An enzyme induced by stress to help reduce production of damaging free radicals is also used by liver cancer to regulate two major cell proliferation pathways that enable the cancer to thrive, scientists report.
An enzyme induced by stress to help reduce production of damaging free radicals is also used by liver cancer to regulate two major cell proliferation pathways that enable the cancer to thrive, scientists report.
They’ve also found that when they block the enzyme Nqo1, it dramatically reduces the proliferation of liver cancer cells, a hallmark of cancer’s ability to survive and thrive, they report in the journal HEPATOLOGY.

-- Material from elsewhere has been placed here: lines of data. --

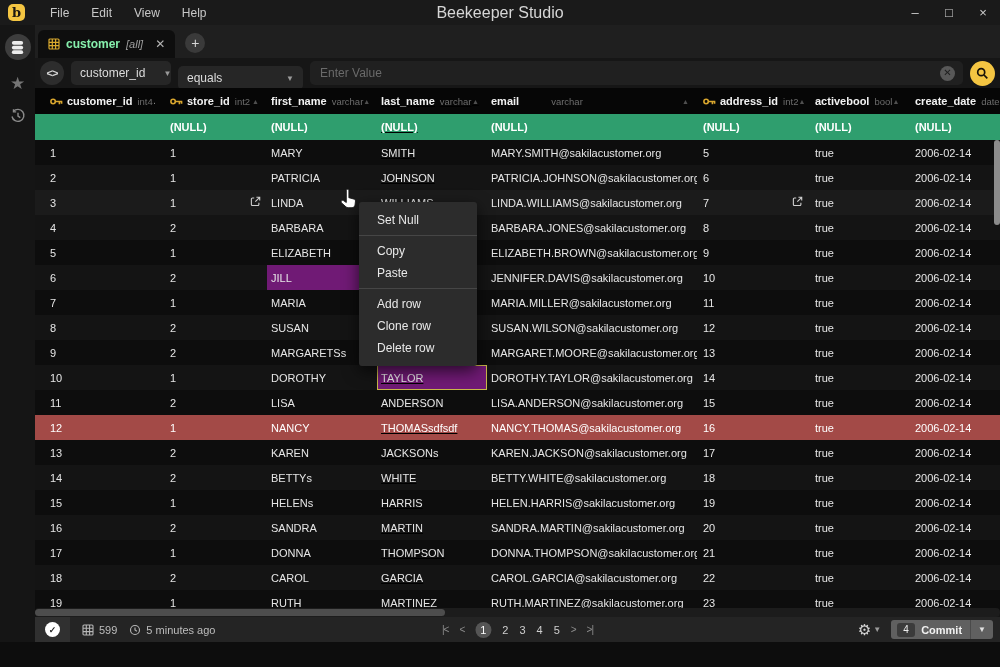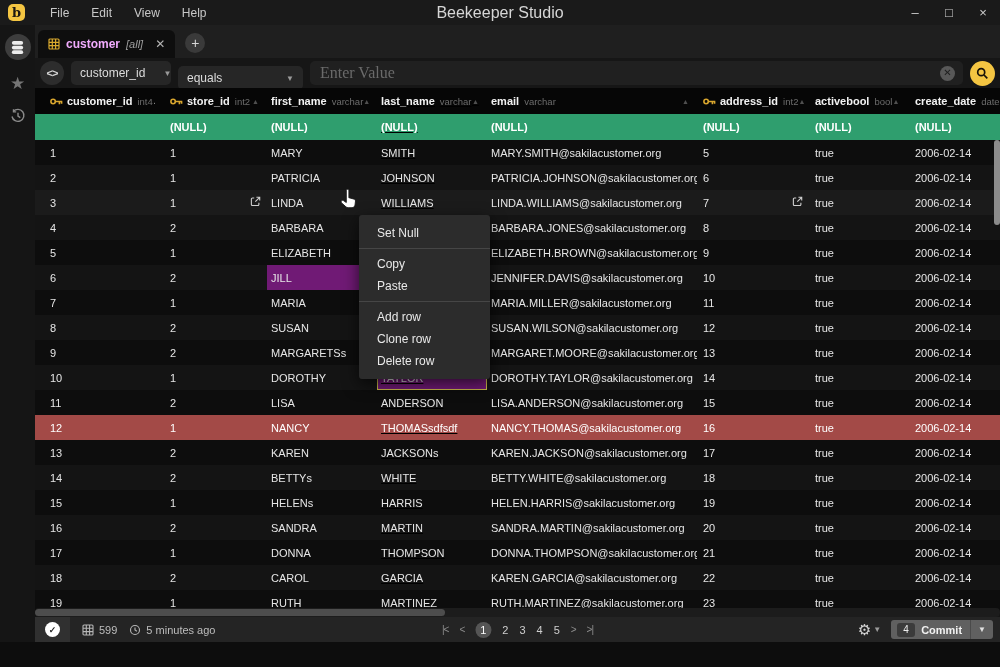"customer" .tab-label { color: #f0abfc -> #86efac }
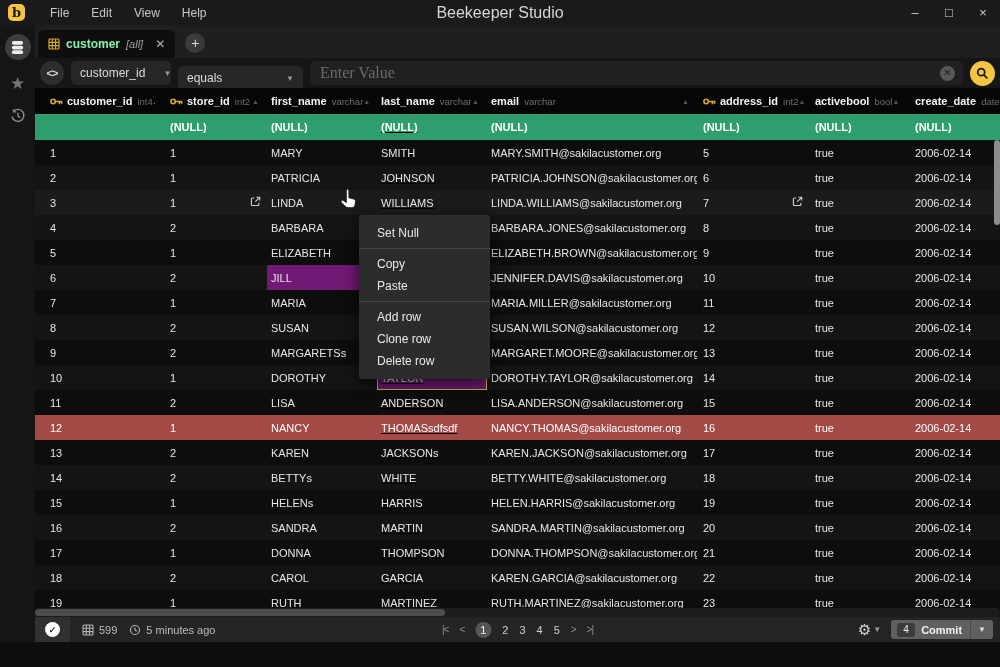"Enter Value" .finput { font-family: Liberation Serif, serif -> Liberation Sans, sans-serif; font-size: 16px -> 12px }
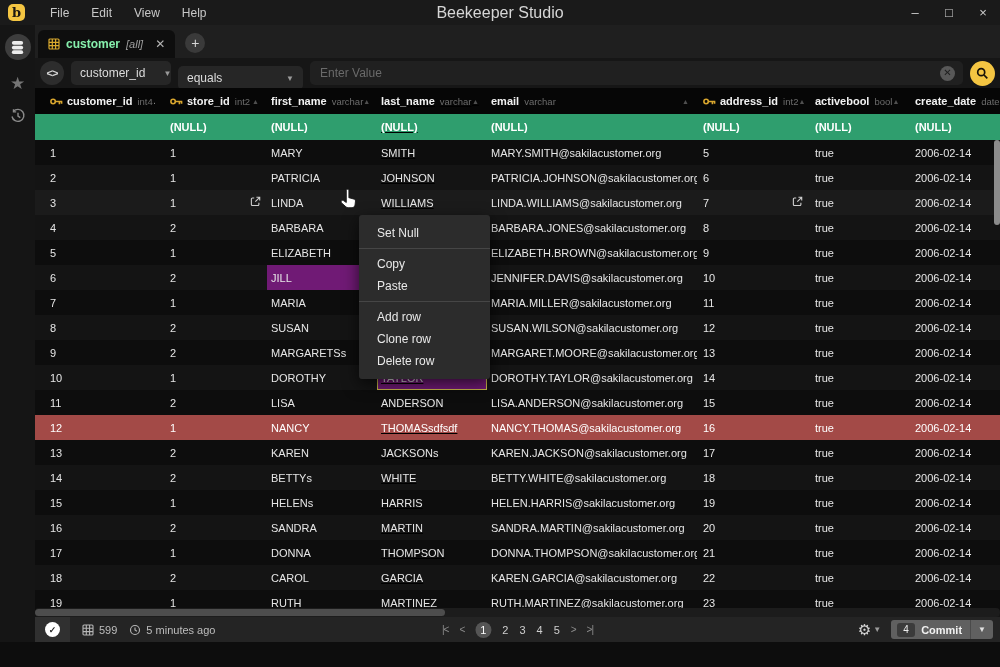"email" .c4 { gap: none -> 27px }
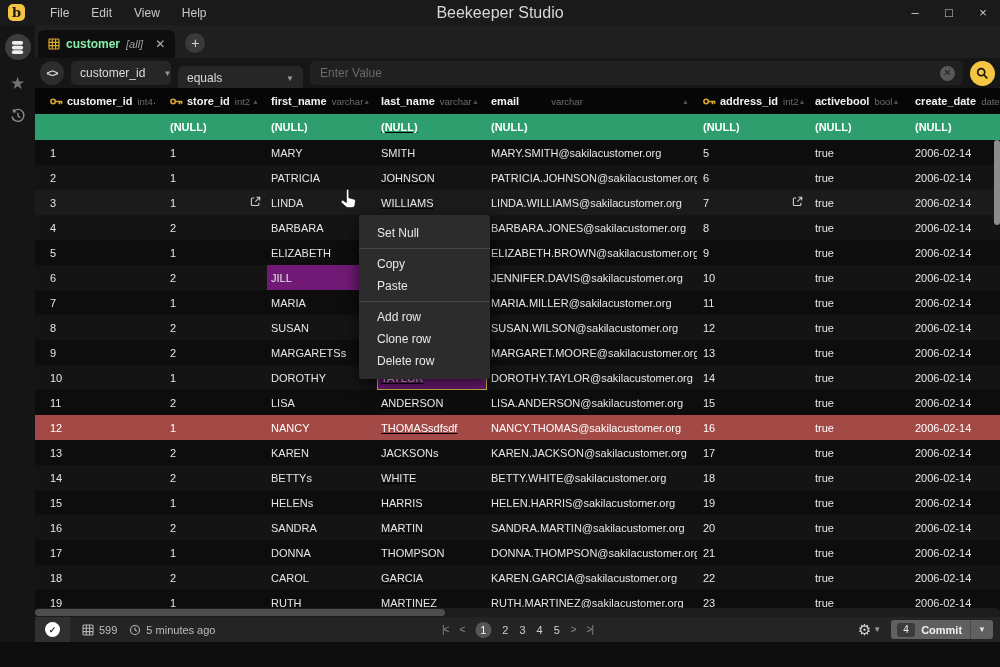"Set Null" .ctxmenu { top: 215px -> 202px; width: 131px -> 118px }
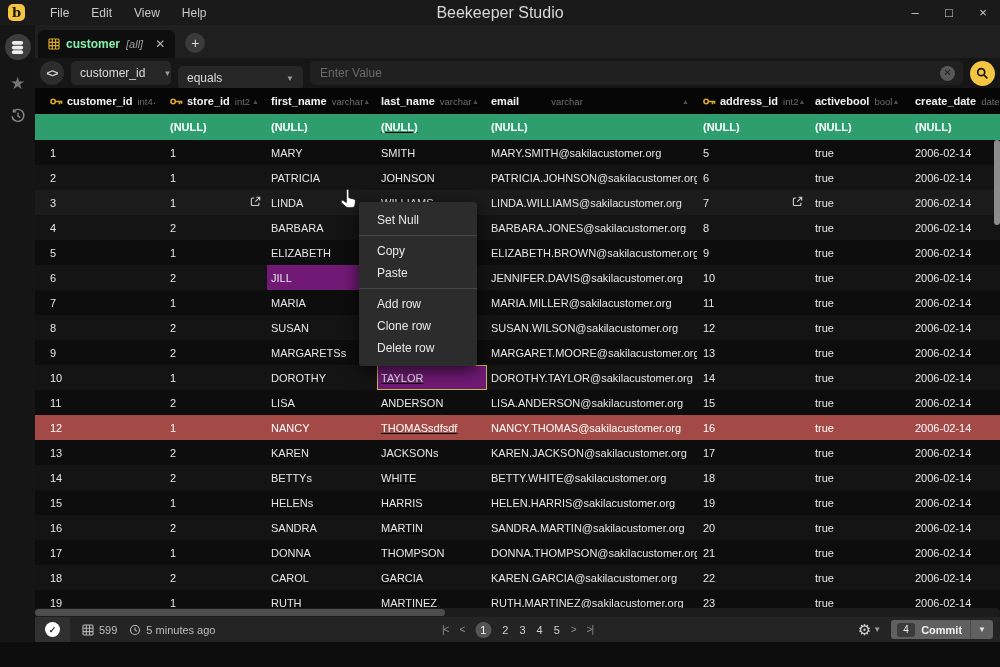"KAREN.GARCIA@sakilacustomer.org" span { text: KAREN.GARCIA@sakilacustomer.org -> CAROL.GARCIA@sakilacustomer.org }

Nqo1 is highly expressed in both their mouse model of liver cancer and in human liver cancer, where scientists at the Georgia Cancer Center and Medical College of Georgia at Augusta University have found it acts upstream to activate the PI3K/Akt and MAPK/ERK pathways.
Both pathways are key to enabling the metabolic reprogramming that enables cancer cells’ super-efficient use of glucose as fuel and ultimately their rapid replication.
Read more at Medical College of Georgia at Augusta University
Image: Dr. Satya Ande, molecular biologist in the MCG Department of Biochemistry and Molecular Biology and Georgia Cancer Center and MCG postdoctoral fellow, Dr. Manali Dimri in the Georgia Cancer Center lab. (Credit: Phil Jones, Senior Photographer, Augusta University)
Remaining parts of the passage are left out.